■ **ASSIGNMENT**: The result should be an exact copy of the entries that follow, with no pictures included.

■ **SUPPLIED MATERIAL**:
◆ ◆ ◆ ◆ ◆

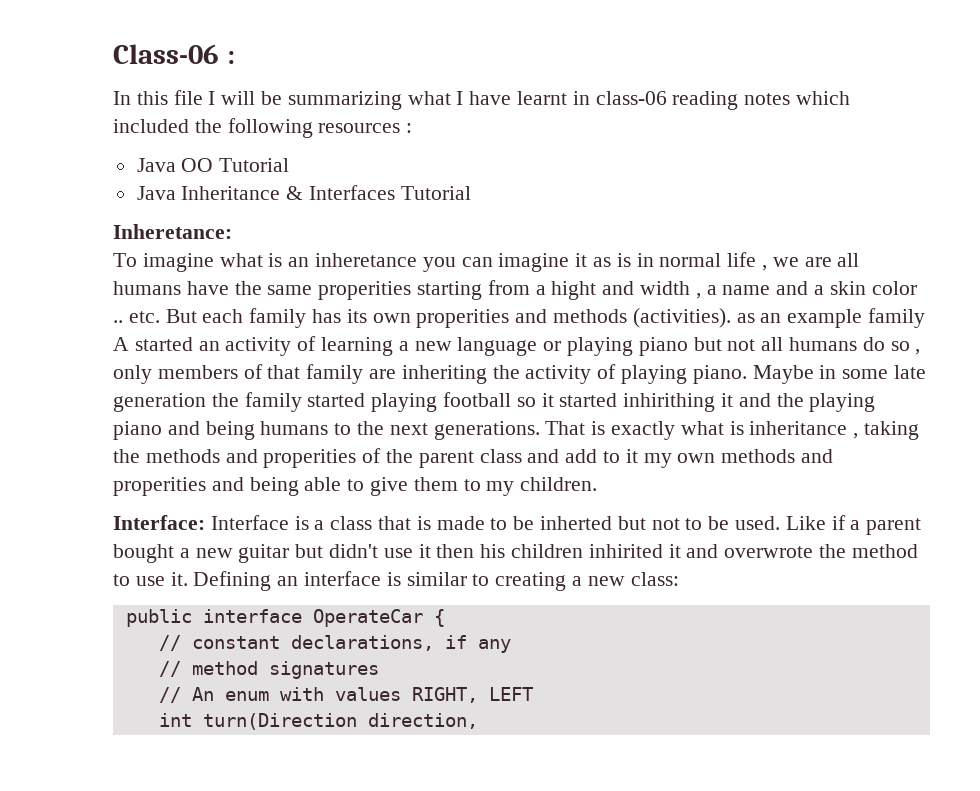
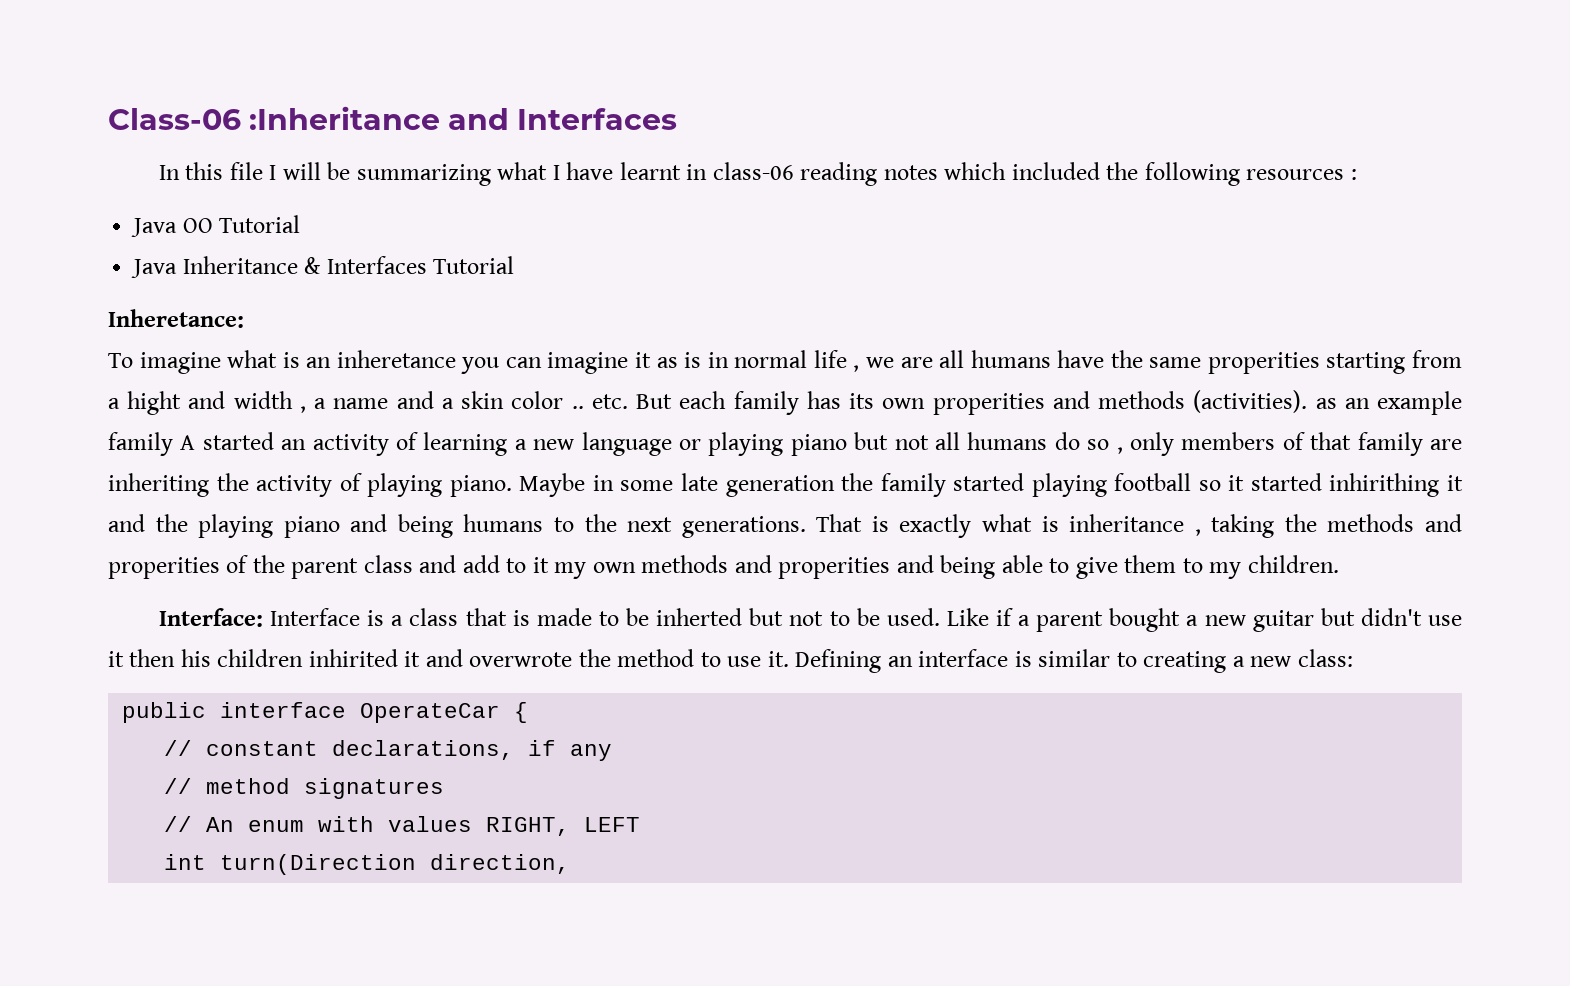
[226,51,235,64] : -> [249,106,678,130] :Inheritance and Interfaces

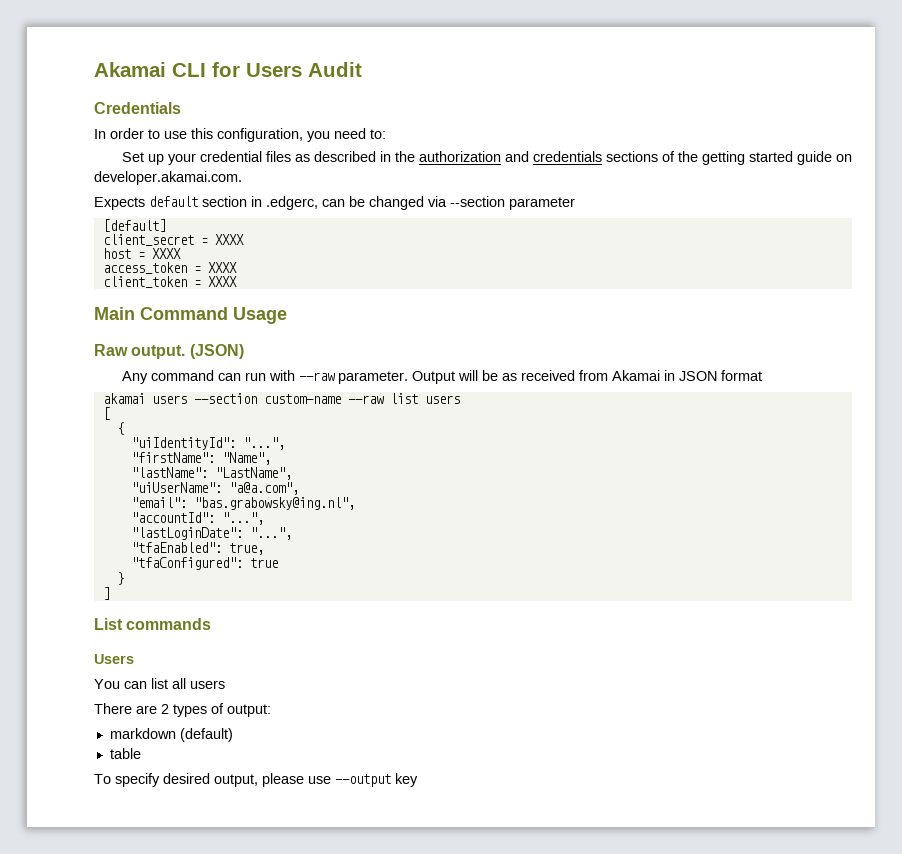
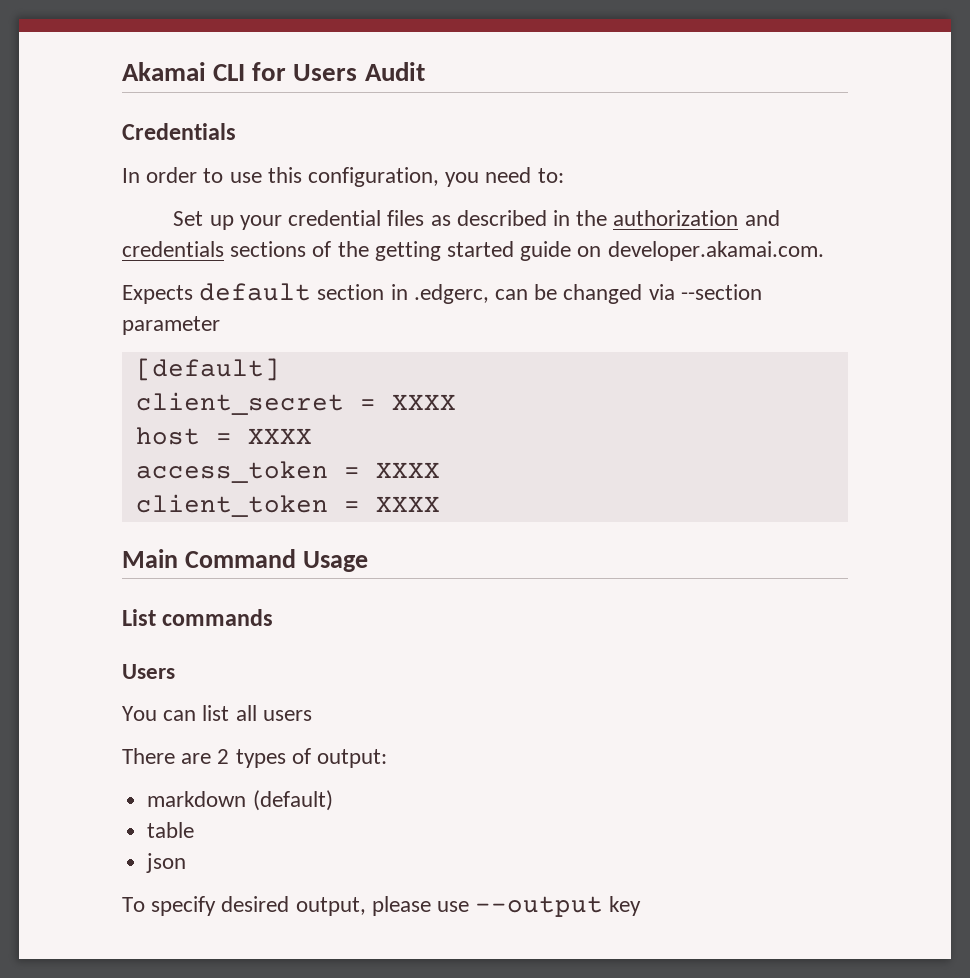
[94,344,244,359] [121,370,762,384] [102,393,460,404] [102,407,110,420] [116,422,124,435] [130,437,285,450] [130,452,271,465] [130,467,292,480] [130,482,299,495] [130,497,355,510] [130,512,264,525] [130,527,292,540] [130,542,264,555] [130,557,278,570] [116,572,124,585] [102,587,110,600] // Raw output. (JSON) // Any command can run with --raw parameter. Output will be as received from Akamai in JSON format // akamai users --section custom-name --raw list users // [ // { // "uiIdentityId": "...", // "firstName": "Name", // "lastName": "LastName", // "uiUserName": "a@a.com", // "email": "bas.grabowsky@ing.nl", // "accountId": "...", // "lastLoginDate": "...", // "tfaEnabled": true, // "tfaConfigured": true // } // ] -> (368, 561) none
(141, 753) none -> [146,853,187,873] // json

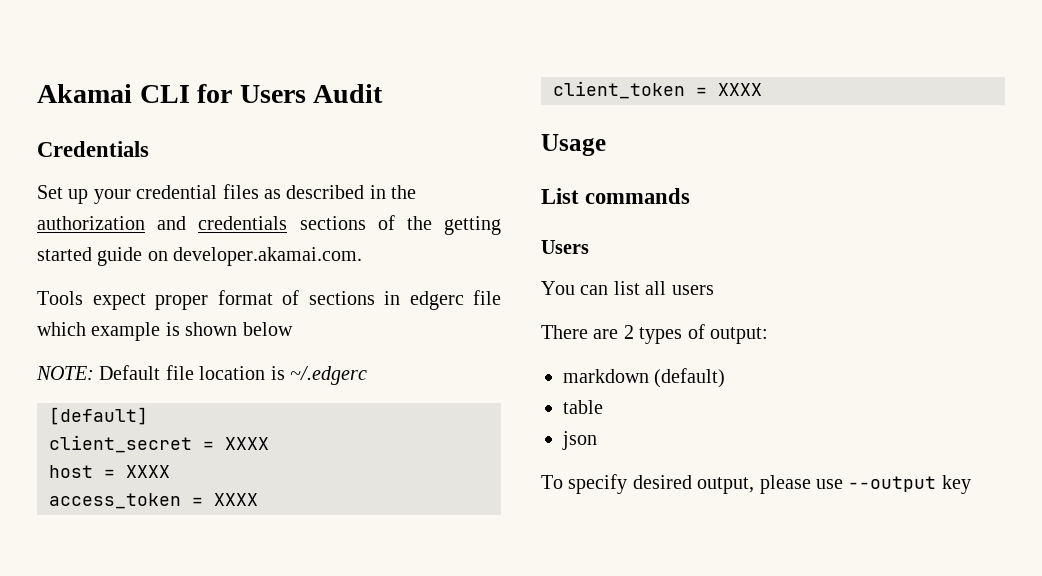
[122,167,564,187] // In order to use this configuration, you need to: -> (149, 149) none
[122,283,762,304] [122,316,220,335] Expects default section in .edgerc, can be changed via --section parameter -> [37,290,501,310] [37,322,293,341] [36,365,367,385] Tools expect proper format of sections in edgerc file which example is shown below // NOTE: Default file location is ~/.edgerc
[122,549,296,568] Main Command -> (762, 89) none

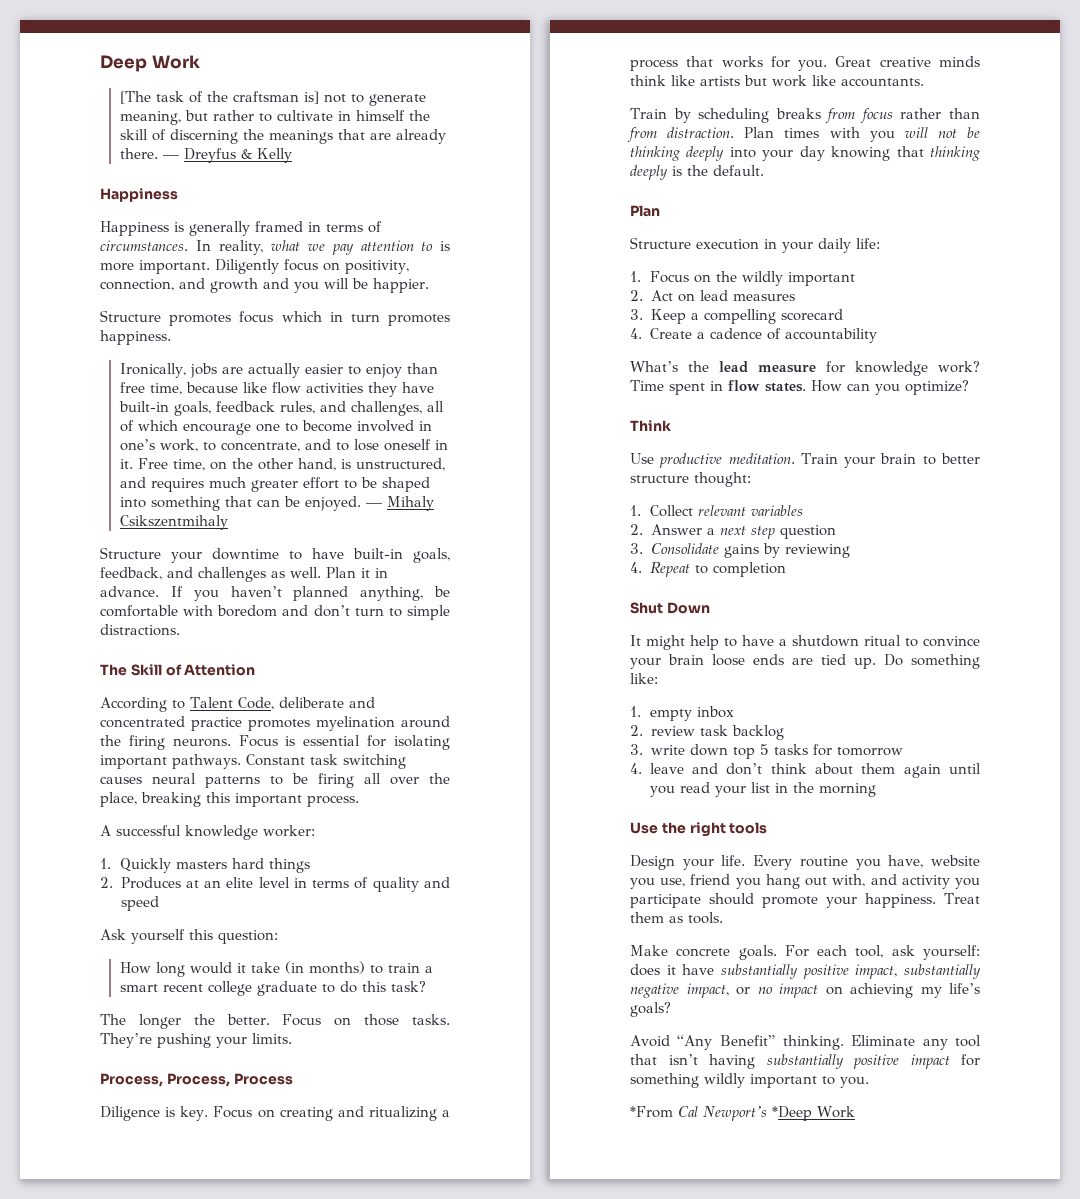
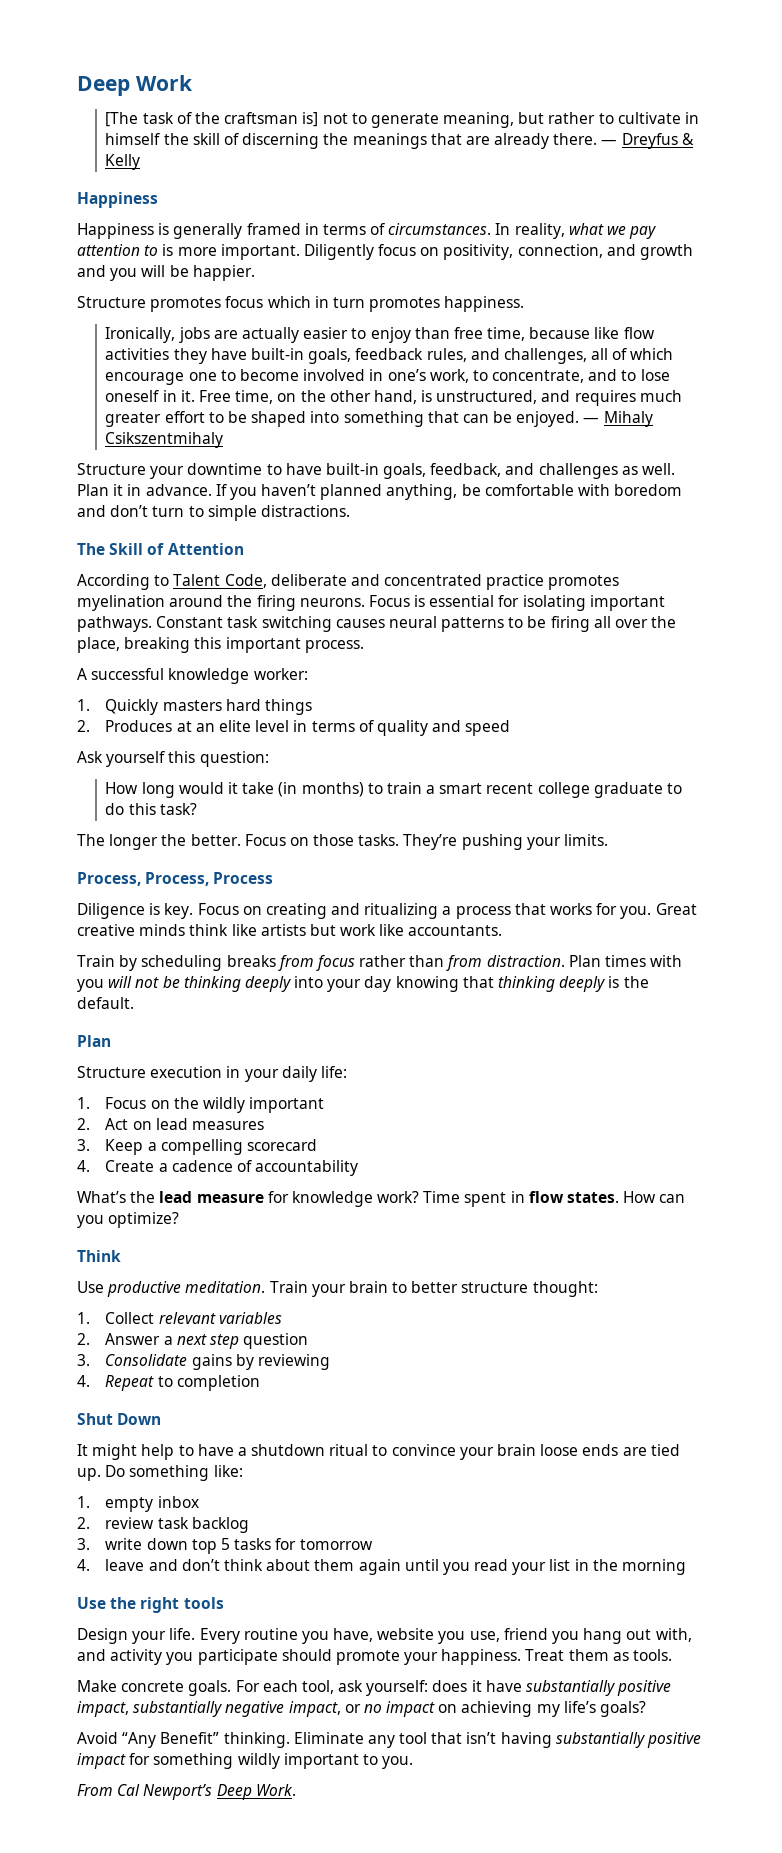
[630,1106,673,1118] *From -> [77,1784,113,1796] From
[772,1106,855,1121] *Deep Work -> [216,1784,296,1800] Deep Work.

◆ ◆ ◆ ◆ ◆

■ **OUTPUT FOR THIS TASK**:
[226,51,235,64] : -> [249,106,678,130] :Inheritance and Interfaces

[94,344,244,359] [121,370,762,384] [102,393,460,404] [102,407,110,420] [116,422,124,435] [130,437,285,450] [130,452,271,465] [130,467,292,480] [130,482,299,495] [130,497,355,510] [130,512,264,525] [130,527,292,540] [130,542,264,555] [130,557,278,570] [116,572,124,585] [102,587,110,600] // Raw output. (JSON) // Any command can run with --raw parameter. Output will be as received from Akamai in JSON format // akamai users --section custom-name --raw list users // [ // { // "uiIdentityId": "...", // "firstName": "Name", // "lastName": "LastName", // "uiUserName": "a@a.com", // "email": "bas.grabowsky@ing.nl", // "accountId": "...", // "lastLoginDate": "...", // "tfaEnabled": true, // "tfaConfigured": true // } // ] -> (368, 561) none
(141, 753) none -> [146,853,187,873] // json

[122,167,564,187] // In order to use this configuration, you need to: -> (149, 149) none
[122,283,762,304] [122,316,220,335] Expects default section in .edgerc, can be changed via --section parameter -> [37,290,501,310] [37,322,293,341] [36,365,367,385] Tools expect proper format of sections in edgerc file which example is shown below // NOTE: Default file location is ~/.edgerc
[122,549,296,568] Main Command -> (762, 89) none

[630,1106,673,1118] *From -> [77,1784,113,1796] From
[772,1106,855,1121] *Deep Work -> [216,1784,296,1800] Deep Work.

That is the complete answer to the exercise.